Your answer must be an exact copy of the listing that follows, with all pictures omitted.

┌────────

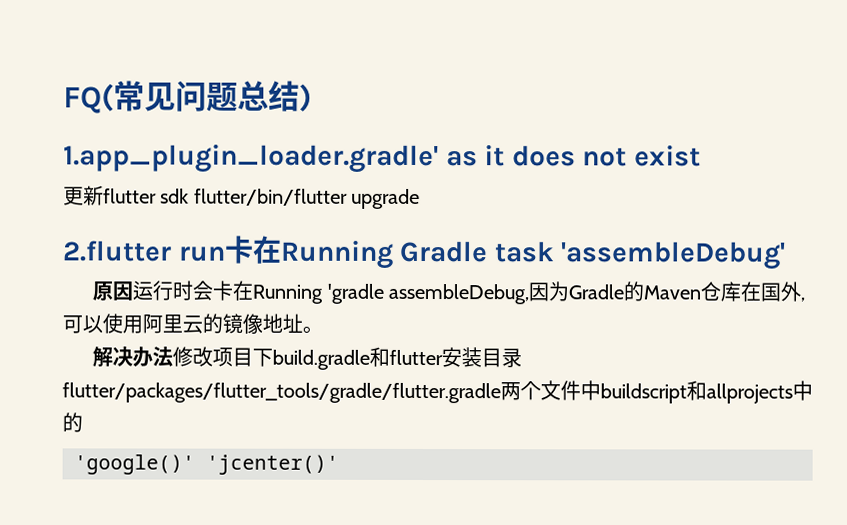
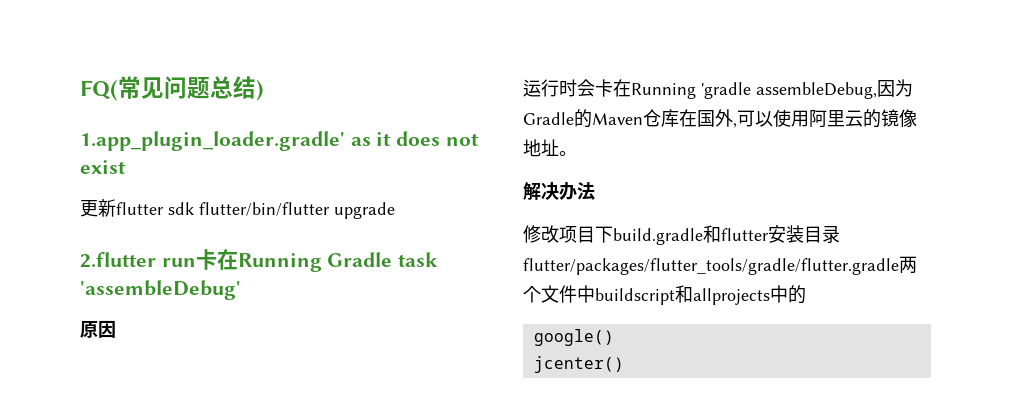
(134, 291) none -> (116, 329) //
(174, 356) none -> (595, 191) //
[74,454,339,475] 'google()' 'jcenter()' -> [533,329,614,346] [533,356,624,373] google() // jcenter()

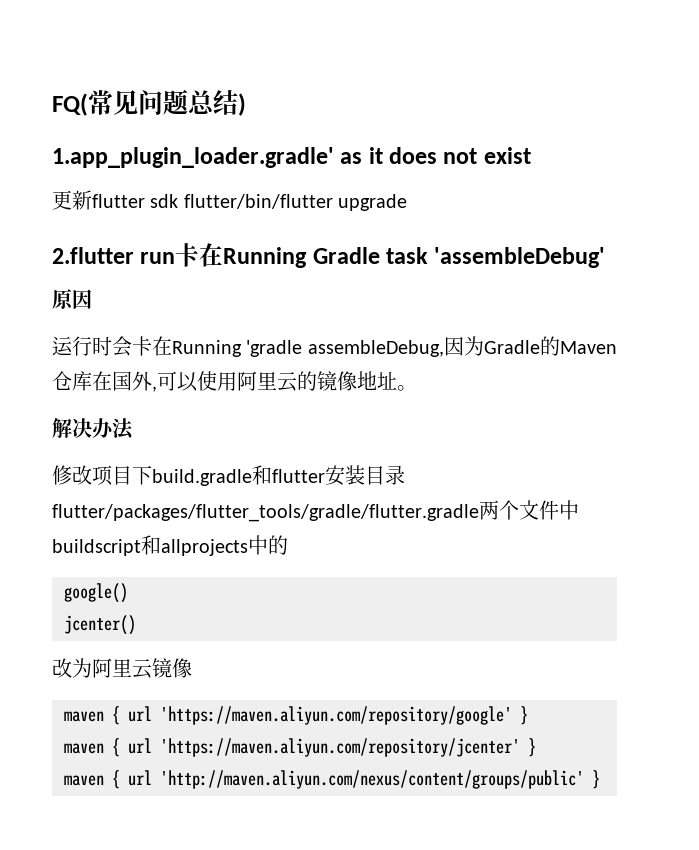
(624, 364) none -> [52,658,192,679] [64,706,528,725] [64,738,536,757] [64,770,600,789] // 改为阿里云镜像 // maven { url 'https://maven.aliyun.com/repository/google' } // maven { url 'https://maven.aliyun.com/repository/jcenter' } // maven { url 'http://maven.aliyun.com/nexus/content/groups/public' }

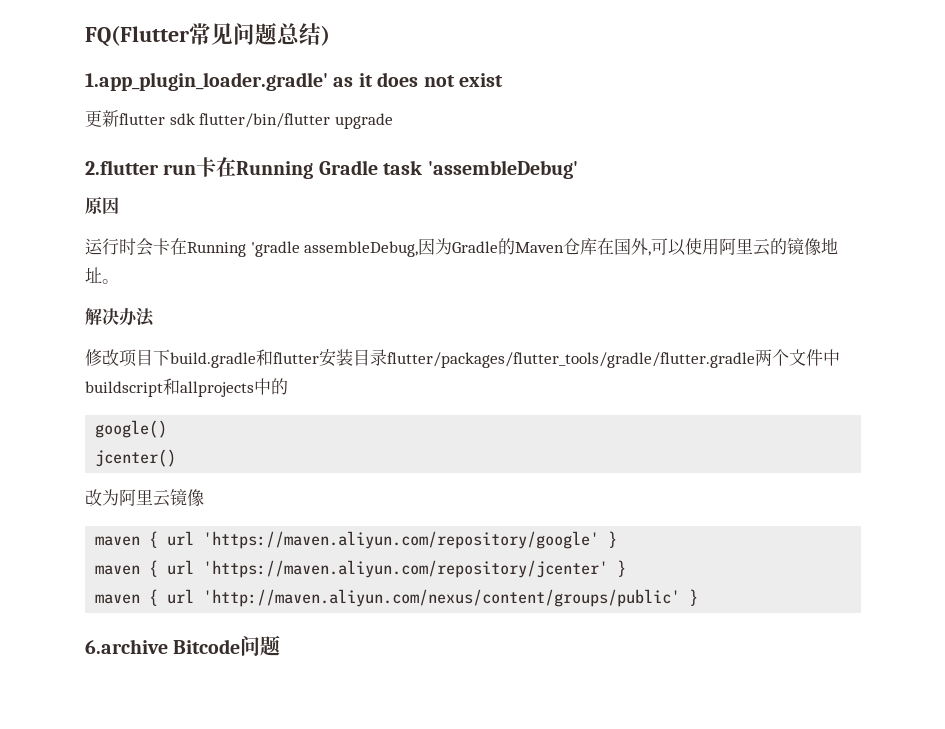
[52,93,88,116] FQ( -> [85,25,189,47] FQ(Flutter
(600, 779) none -> [85,635,281,656] // 6.archive Bitcode问题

└────────

■ Output of the task:
(134, 291) none -> (116, 329) //
(174, 356) none -> (595, 191) //
[74,454,339,475] 'google()' 'jcenter()' -> [533,329,614,346] [533,356,624,373] google() // jcenter()

(624, 364) none -> [52,658,192,679] [64,706,528,725] [64,738,536,757] [64,770,600,789] // 改为阿里云镜像 // maven { url 'https://maven.aliyun.com/repository/google' } // maven { url 'https://maven.aliyun.com/repository/jcenter' } // maven { url 'http://maven.aliyun.com/nexus/content/groups/public' }

[52,93,88,116] FQ( -> [85,25,189,47] FQ(Flutter
(600, 779) none -> [85,635,281,656] // 6.archive Bitcode问题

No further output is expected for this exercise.